26. Turning again to the judge's reasoning in reaching her adverse credibility finding at para 42, the judge turned to the incident which the first appellant had claimed had occurred in her mother's house on 4 or 5 August 2014. The judge found, as damaging of her credibility, her account that her husband had left her mother's house after the police were called simply by grabbing a bag with all his unpacked clothes and belongings which had been there for nearly a month. The judge said this:
"42. I turn now to the night of the incident at the Appellant's mother's house. The Appellant stated that her husband grabbed a bag and ran out. This bag just so happened to contain his clothes, passport and his ticket back to Pakistan. I do not find this credible. They had been staying with the mother for nearly a month. They had travelled as a family so I question why their tickets and passports would not all be kept together. Why the Appellant's husband or the Appellant would not have unpacked his clothes and hung them up or placed them somewhere for nearly a month.

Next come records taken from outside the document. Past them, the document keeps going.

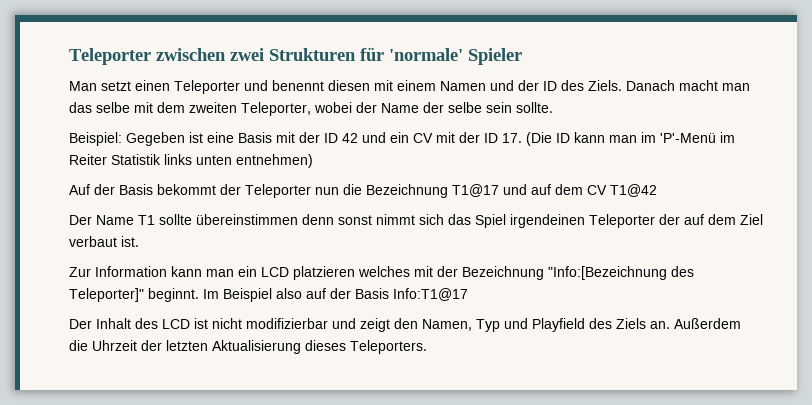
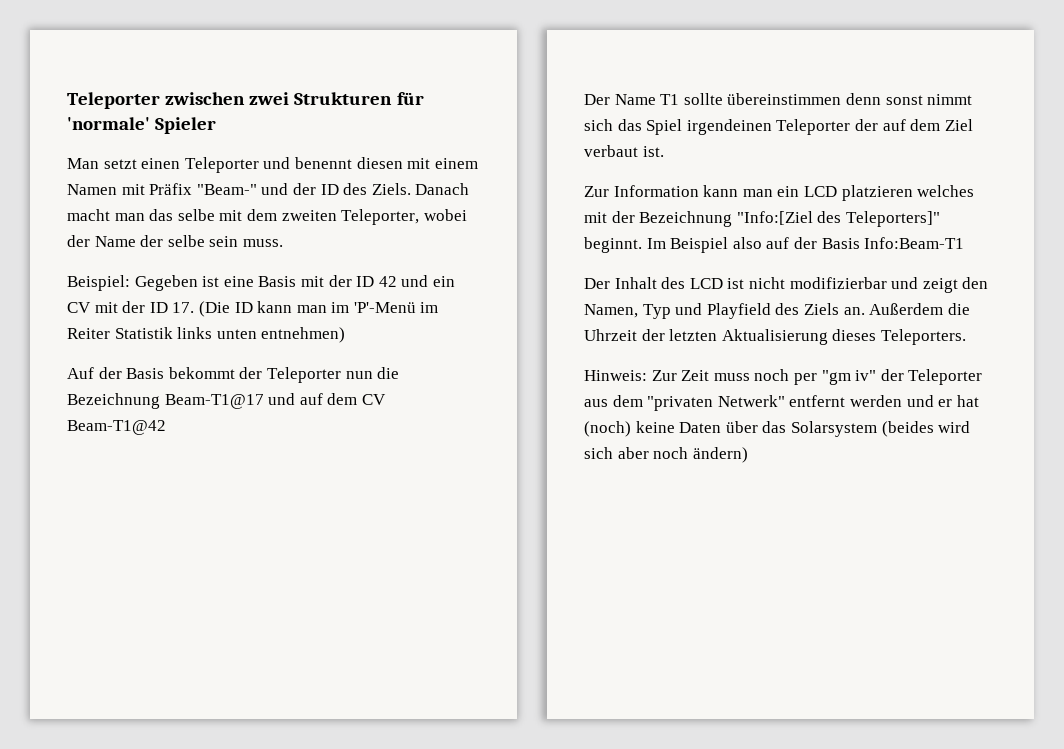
(486, 86) none -> [121,183,257,195] mit Präfix "Beam-"
[516,102,553,113] sollte. -> [242,239,283,247] muss.
[452,184,499,197] T1@17 -> [164,394,264,409] Beam-T1@17
[610,184,657,197] T1@42 -> [67,420,166,435] Beam-T1@42
[548,266,694,280] [69,288,144,302] "Info:[Bezeichnung des Teleporter]" -> [736,211,940,227] "Info:[Ziel des Teleporters]"
[393,288,468,301] Info:T1@17 -> [864,237,965,249] Info:Beam-T1
(427, 347) none -> [584,369,983,385] [584,395,979,411] [584,421,971,437] [584,447,748,463] // Hinweis: Zur Zeit muss noch per "gm iv" der Teleporter aus dem "privaten Netwerk" entfernt werden und er hat (noch) keine Daten über das Solarsystem (beides wird sich aber noch ändern)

It makes little sense that there just happened to be a bag packed, to hand, with everything he needed in it to leave the UK. It is entirely possible that this has been a fabrication involving the husband and that he is still here in the UK (as there is no Home Office record of him leaving the UK) with the family planning to come and live here with the rest of the Appellant's immediate family."
27. Then at para 43, the judge added:
"The Appellant says her husband is back in Pakistan. She has produced no evidence of this and the British authorities have checked and there is no record of him having left the UK. I find it highly probable that he is in the UK."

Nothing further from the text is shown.